→ **Description of the task**: In the listing below, the lines starting with the line with "10-14 blond très" and going on through the line with "subtotal: 606.40 -> 720.80" are to be reproduced exactly, and only those.

→ **Data listing**:
▬▬▬
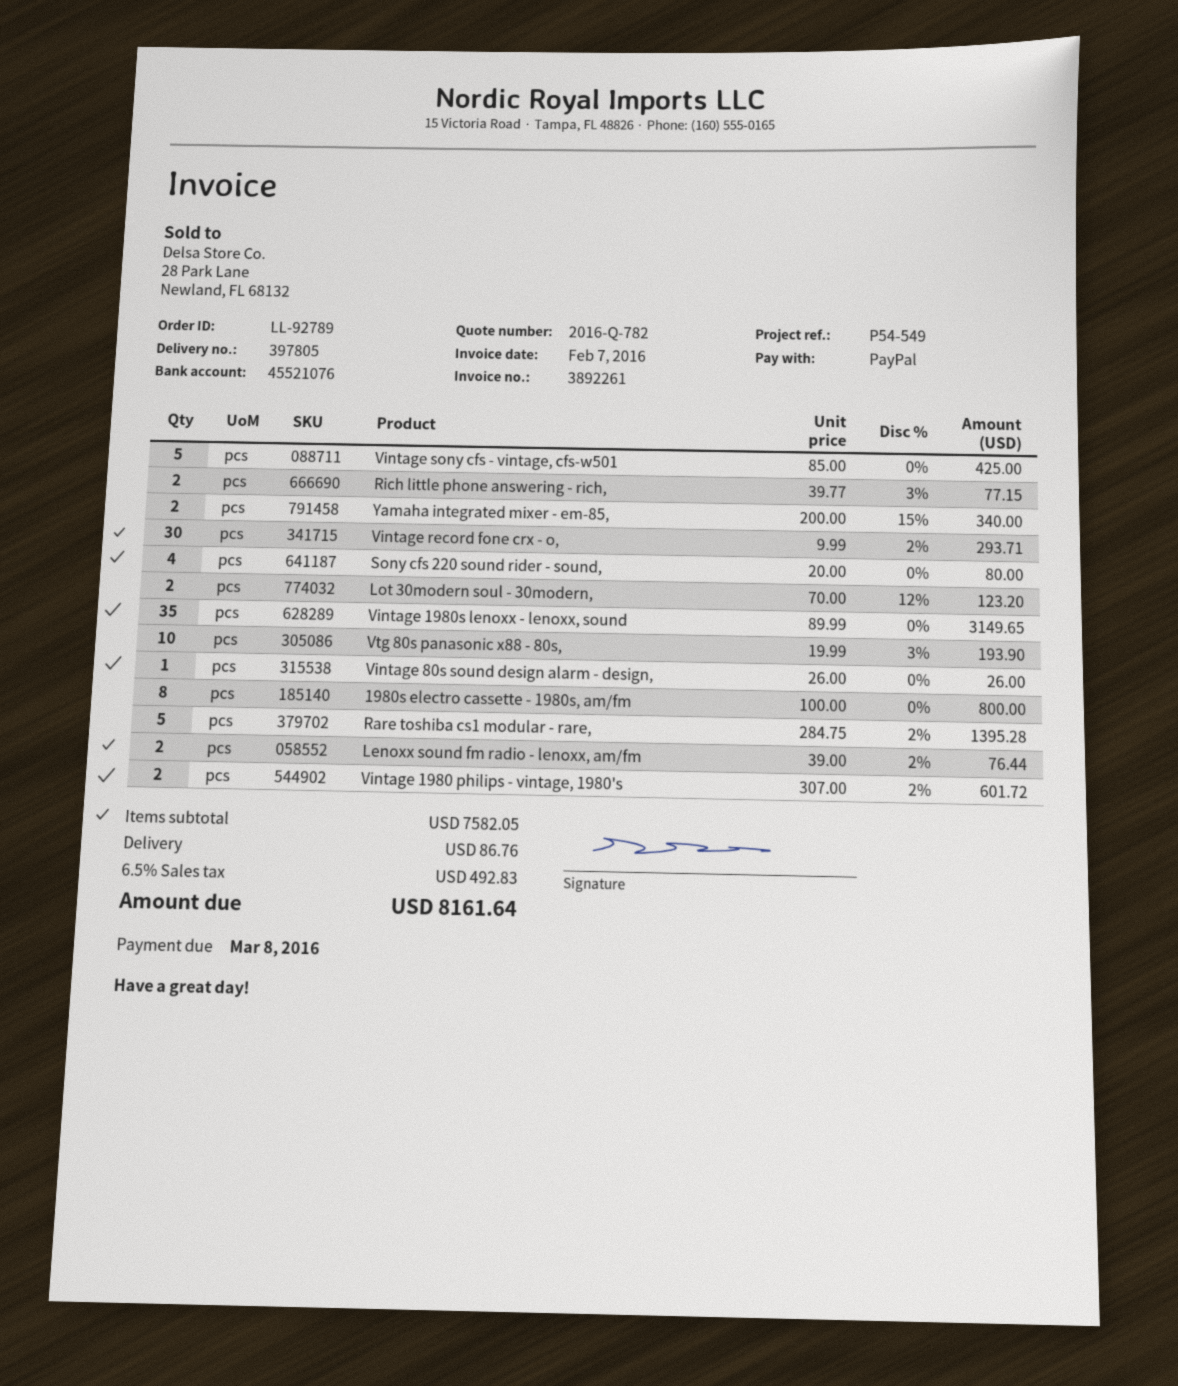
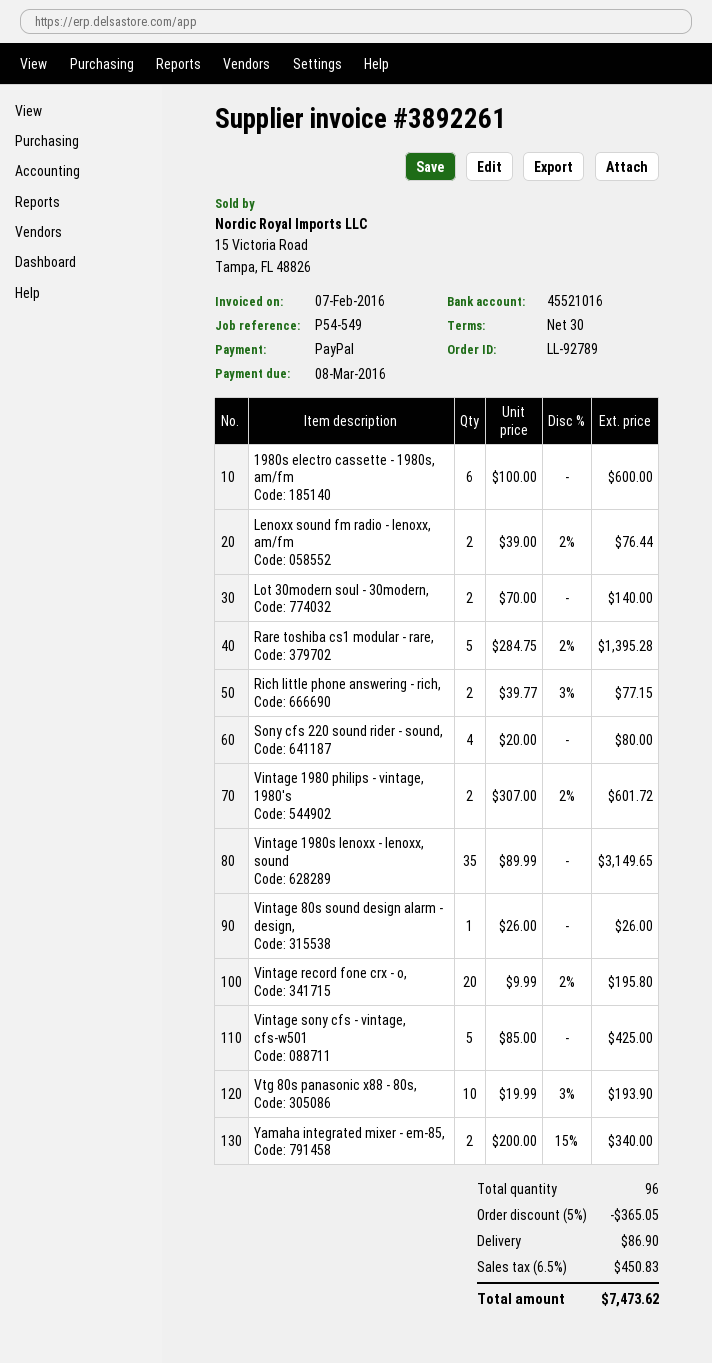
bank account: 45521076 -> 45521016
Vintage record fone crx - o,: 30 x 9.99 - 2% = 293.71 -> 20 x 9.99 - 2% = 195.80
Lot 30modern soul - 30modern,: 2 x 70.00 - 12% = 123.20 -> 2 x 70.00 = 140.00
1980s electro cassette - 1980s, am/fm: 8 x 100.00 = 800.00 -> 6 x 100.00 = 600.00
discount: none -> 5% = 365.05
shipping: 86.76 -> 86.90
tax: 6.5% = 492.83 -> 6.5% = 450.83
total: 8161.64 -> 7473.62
▬▬▬
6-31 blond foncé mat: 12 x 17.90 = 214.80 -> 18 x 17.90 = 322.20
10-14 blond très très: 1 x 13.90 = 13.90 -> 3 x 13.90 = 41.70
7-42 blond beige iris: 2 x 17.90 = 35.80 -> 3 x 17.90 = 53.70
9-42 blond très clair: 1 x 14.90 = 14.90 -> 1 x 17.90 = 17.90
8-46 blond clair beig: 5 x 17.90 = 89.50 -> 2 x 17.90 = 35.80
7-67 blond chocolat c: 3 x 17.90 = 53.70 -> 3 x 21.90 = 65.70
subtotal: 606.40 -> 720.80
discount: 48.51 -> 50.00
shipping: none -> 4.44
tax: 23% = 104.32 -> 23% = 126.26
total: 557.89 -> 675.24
▬▬▬
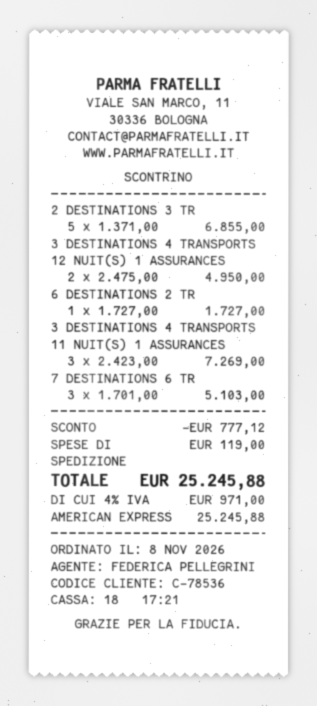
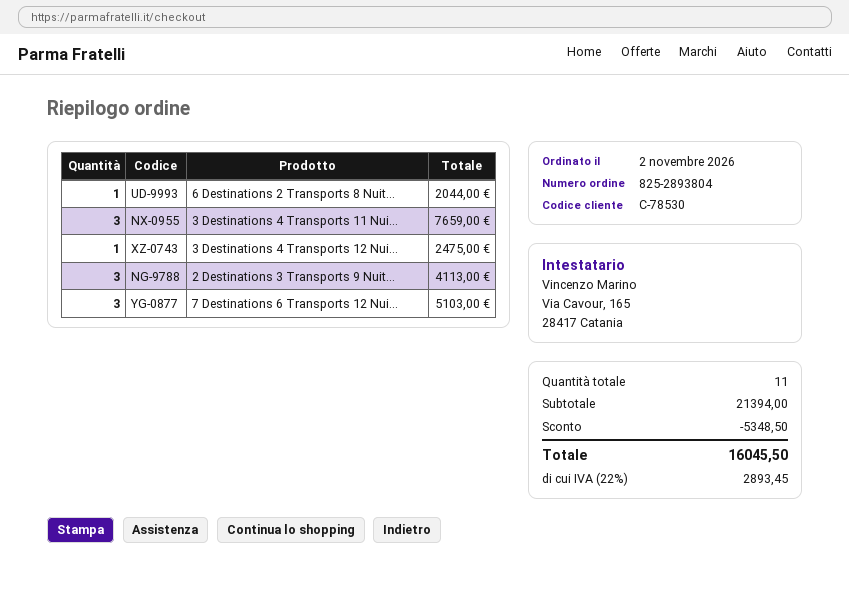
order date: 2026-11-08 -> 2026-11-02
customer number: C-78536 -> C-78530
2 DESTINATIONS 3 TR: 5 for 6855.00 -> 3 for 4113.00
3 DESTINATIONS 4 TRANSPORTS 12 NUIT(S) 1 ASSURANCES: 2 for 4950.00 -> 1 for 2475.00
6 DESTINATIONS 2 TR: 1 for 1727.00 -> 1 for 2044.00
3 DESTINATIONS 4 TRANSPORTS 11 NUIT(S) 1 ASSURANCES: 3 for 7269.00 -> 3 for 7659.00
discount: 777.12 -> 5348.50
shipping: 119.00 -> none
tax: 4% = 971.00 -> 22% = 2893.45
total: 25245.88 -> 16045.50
▬▬▬
→ **Task result**:
10-14 blond très très: 1 x 13.90 = 13.90 -> 3 x 13.90 = 41.70
7-42 blond beige iris: 2 x 17.90 = 35.80 -> 3 x 17.90 = 53.70
9-42 blond très clair: 1 x 14.90 = 14.90 -> 1 x 17.90 = 17.90
8-46 blond clair beig: 5 x 17.90 = 89.50 -> 2 x 17.90 = 35.80
7-67 blond chocolat c: 3 x 17.90 = 53.70 -> 3 x 21.90 = 65.70
subtotal: 606.40 -> 720.80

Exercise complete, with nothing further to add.